Figure 9. Robustness analysis for missing AIs.

(A) Yeast mating AIs-Deletions matrix missing the AI-Ste5p row (fourth row). This matrix represents the situation in which data is missing because of a non-functional alternative input. 1's are placed in the columns for wild-type (WT) and ste5Δ because of the definition of an alternative input, and question marks are placed at the other positions in the AI-Ste5p row. (B) Reconstructing the yeast mating arrow diagram using a Boolean AIs-Deletions matrix missing an alternative input. We removed each of the alternative inputs and then attempted to reconstruct the arrow diagram using the three-node relationships (the four-node relationships were also used for missing AI-Fus3p and AI-Kss1p) to fill-in the missing matrix elements. There were either one or two possible arrow diagrams that are listed next to each missing AI.

For two missing AIs in the yeast mating example, one can apply the same reasoning as above (data not shown). However, if both AI-Fus3p and AI-Kss1p were non-functional (as was the case), then they cannot be positioned in the pathway without information from the double deletion fus3Δ kss1Δ strain used in combination with the AIs. However, using the fus3Δ kss1Δ data, we were able to reconstruct the mating signaling network even without information from AI-Fus3p and AI-Kss1p (Figure 5).

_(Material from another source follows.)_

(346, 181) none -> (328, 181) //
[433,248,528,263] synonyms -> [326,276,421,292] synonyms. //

We encountered the issue of inaccurate data, when we attempted to select a threshold for converting the real-valued AIs-Deletions Matrix (Figure 5A) into the Boolean AIs-Deletions matrix (Figure 5B). No single threshold value produced the correct Boolean matrix for the network as described above; the best values between 50 and 60 resulted in 3 to 4 incorrect matrix entries. However, these incorrect entries could be identified because they gave rise to inconsistent 3-node relationships. Making changes to resolve these inconsistencies resulted in the correct Boolean AIs-Deletions matrix and arrow diagram (Figure 5C). Finally, we found that using a flexible relative threshold that was adjusted to the strength of the AI reduced the number of inconsistencies and so was superior to a fixed threshold (see above).

Applying the Alternative Inputs Approach to Functional Genomics

The Alternative Inputs approach might be applied to other signaling system to complement existing functional genomics methods through the process described in Figure 1. The first step would be to pre-screen for candidates that are likely to be involved in the particular input-output system. Using the natural input and the deletion strain library, one could identify gene deletions that reduce or increase the output significantly. One could then investigate all possible AIs-Deletions combinations of these candidates. Then, one could get the arrow diagram for the signaling network using SIGNAL-AID.

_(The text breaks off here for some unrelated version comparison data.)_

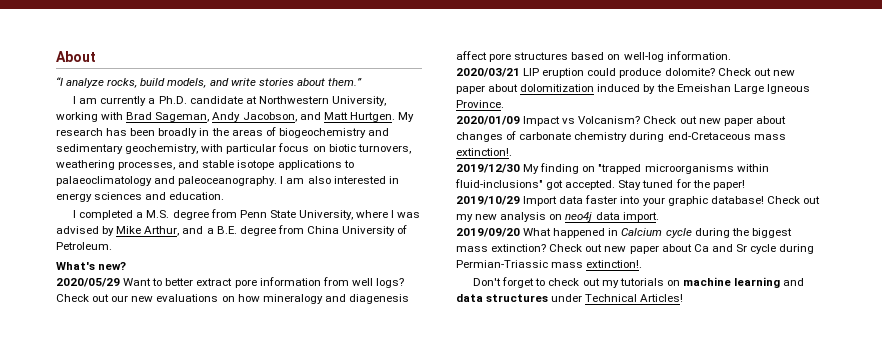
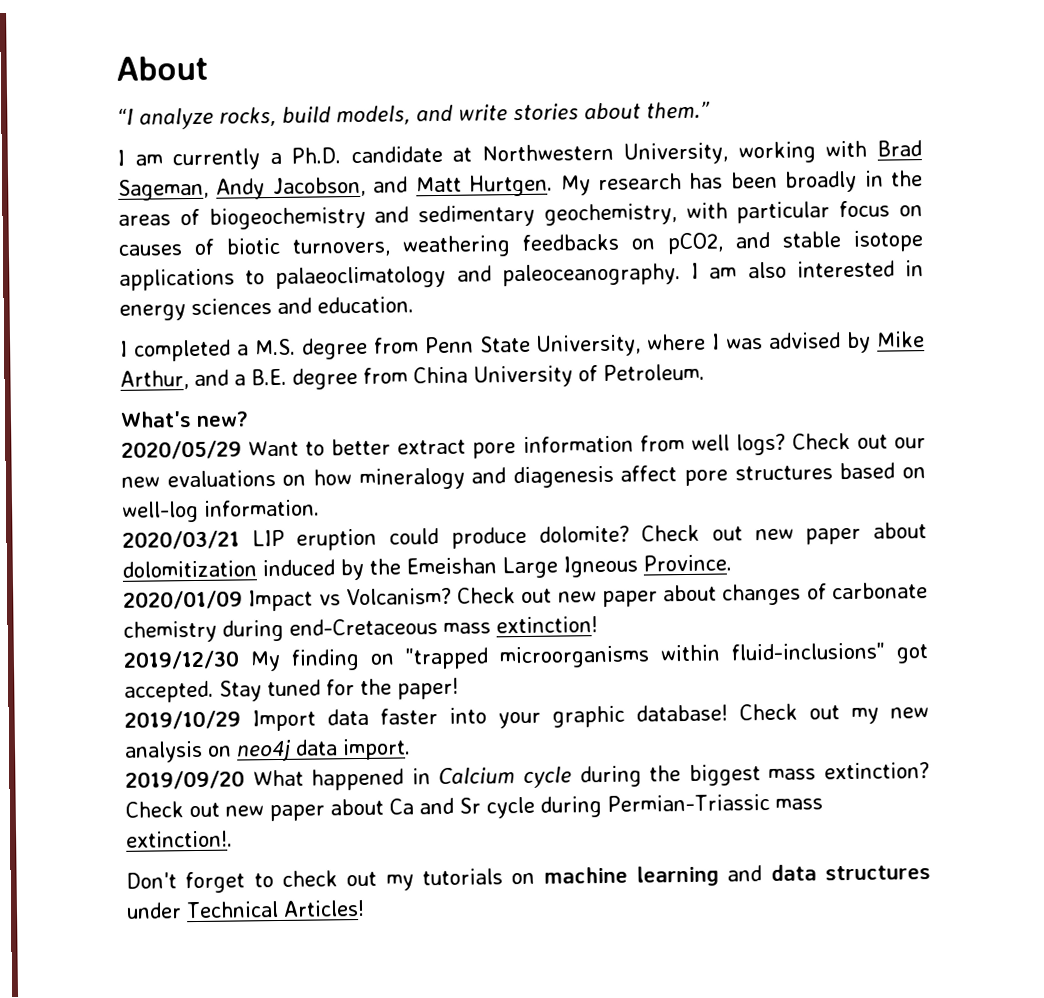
(326, 149) none -> [118,238,214,256] causes of
[118,161,176,170] processes, -> [522,232,724,255] feedbacks on pCO2,
[456,148,512,156] extinction!. -> [496,616,598,634] extinction!

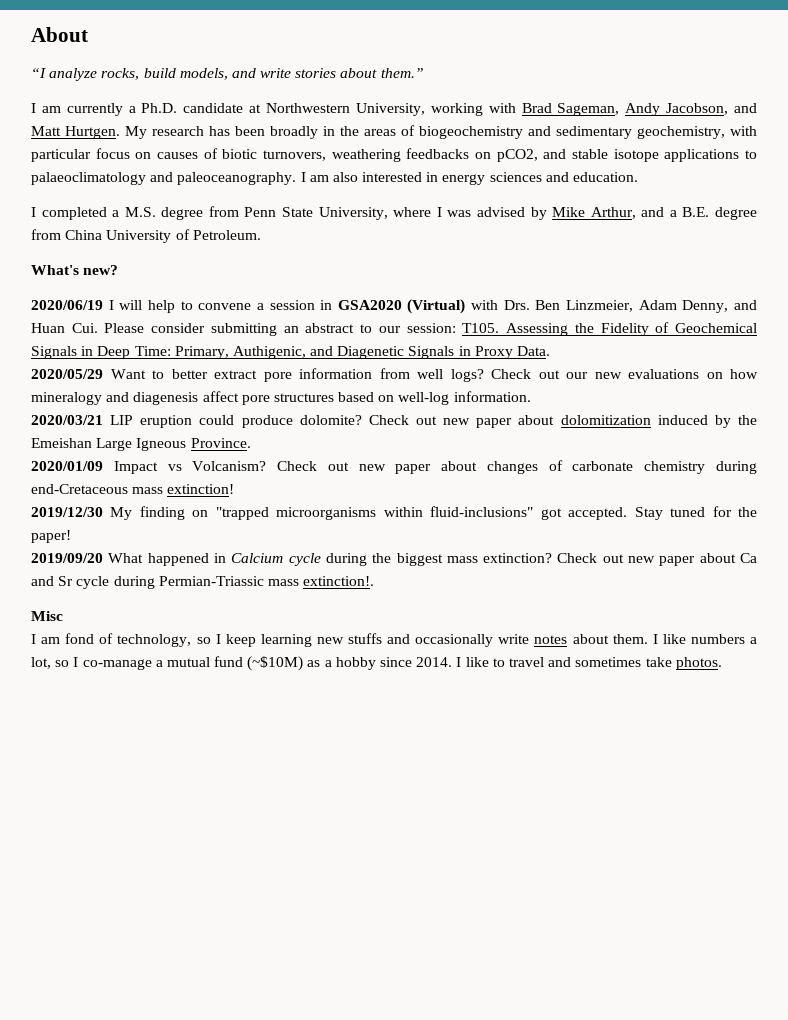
(249, 419) none -> [31,299,757,314] [31,322,758,336] [31,346,551,359] // 2020/06/19 I will help to convene a session in GSA2020 (Virtual) with Drs. Ben Linzmeier, Adam Denny, and Huan Cui. Please consider submitting an abstract to our session: T105. Assessing the Fidelity of Geochemical Signals in Deep Time: Primary, Authigenic, and Diagenetic Signals in Proxy Data.
[124,703,929,732] [124,738,411,763] // 2019/10/29 Import data faster into your graphic database! Check out my new analysis on neo4j data import. -> (71, 536) none
[126,864,932,894] [126,899,365,919] Don't forget to check out my tutorials on machine learning and data structures under Technical Articles! -> [31,611,63,621] [31,633,758,647] [31,656,722,671] Misc // I am fond of technology, so I keep learning new stuffs and occasionally write notes about them. I like numbers a lot, so I co-manage a mutual fund (~$10M) as a hobby since 2014. I like to travel and sometimes take photos.

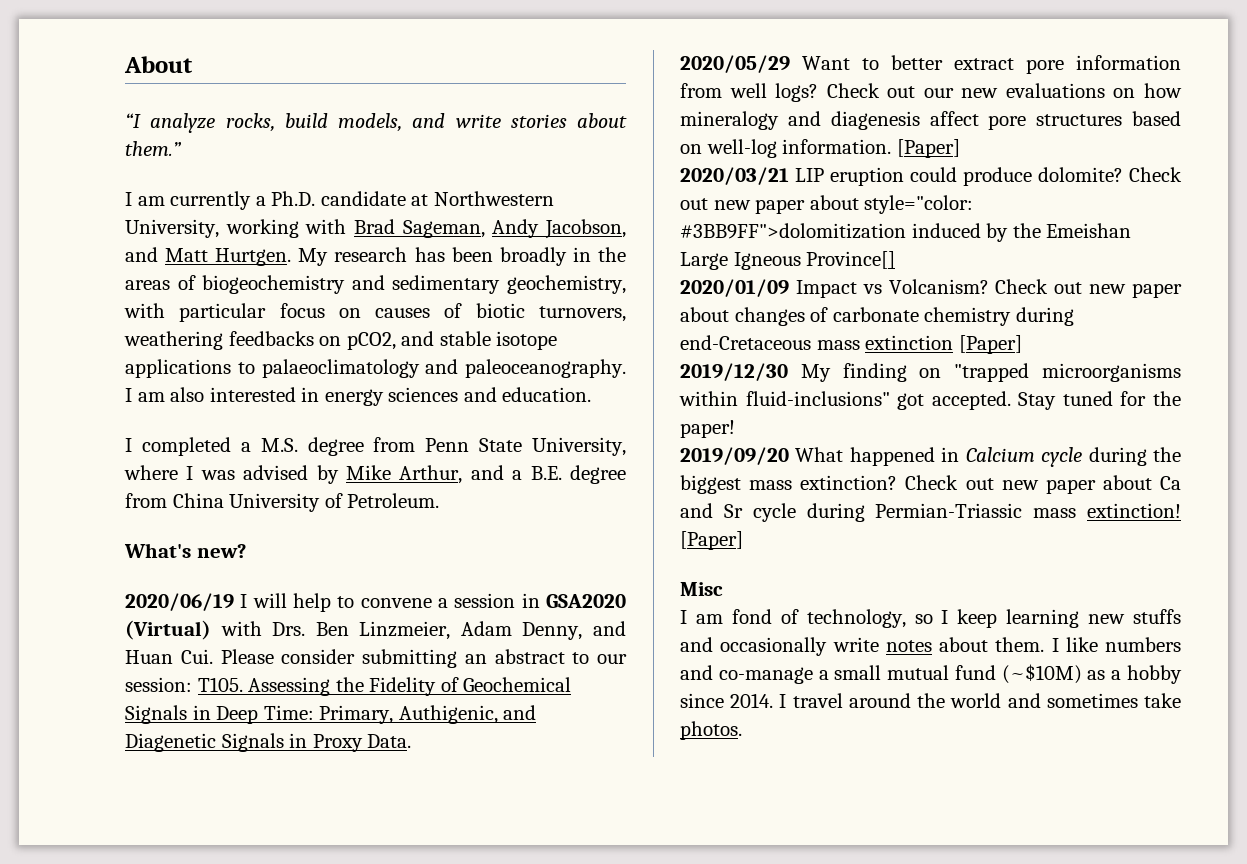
(531, 396) none -> [896,139,960,158] [Paper]
[560,415,651,425] dolomitization -> [864,195,974,214] [680,223,906,239] style="color: #3BB9FF">dolomitization
[190,438,251,448] Province. -> [806,251,896,269] Province[]
[167,484,235,494] extinction! -> [865,335,1022,354] extinction [Paper]
[303,576,375,586] extinction!. -> [1087,503,1181,518] [680,531,743,550] extinction! [Paper]
[750,637,758,644] [31,657,79,669] a lot, so I -> [680,665,713,680] and
(163, 663) none -> [834,665,882,680] small
[465,657,544,667] like to travel -> [792,693,1002,708] travel around the world

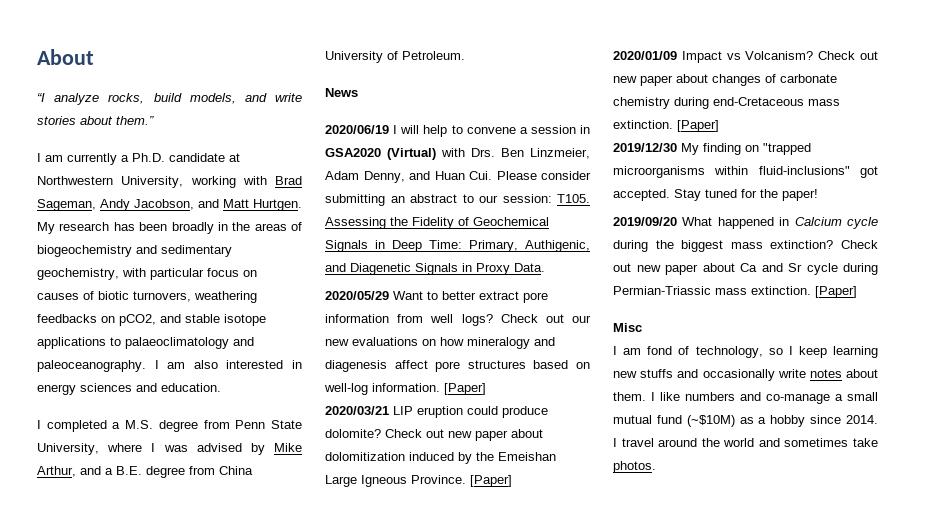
[124,543,246,558] What's new? -> [325,88,358,97] News
[864,195,974,214] [680,223,906,239] style="color: #3BB9FF">dolomitization -> [325,452,405,461] dolomitization
[806,251,896,269] Province[] -> [411,475,512,487] Province. [Paper]
[865,335,954,350] extinction -> [613,120,673,129] extinction.
[1087,503,1181,518] extinction! -> [751,286,811,295] extinction.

As we encountered in the pilot study, the greatest technical hurdle is making functional alternative inputs for all of the genes. In some cases, one can overexpress the wild-type form of the gene, for other signaling molecules (e.g. G-proteins), a well-conserved mutation can produce the constitutively-active form, and in other cases, one can take advantage of information in the literature to design the proper AI (e.g. AI-Ste7p). In addition, as described above, this methodology can tolerate missing AIs to a certain extent.


Reverse Engineering a Signaling Network Using Alternative Inputs

A central idea of this paper is the concept of the AIs-Deletions matrix that summarizes outputs of all combinations of gain-of-function mutations (AIs) and loss-of-function mutations (deletions). We transformed real data into Boolean data, extracted information from these genetic interactions about functional ordering and logical relationships (AND and OR), provided an algorithm to construct a standard arrow diagram from an AIs-Deletions matrix, and implemented the algorithm in software named SIGNAL-AID.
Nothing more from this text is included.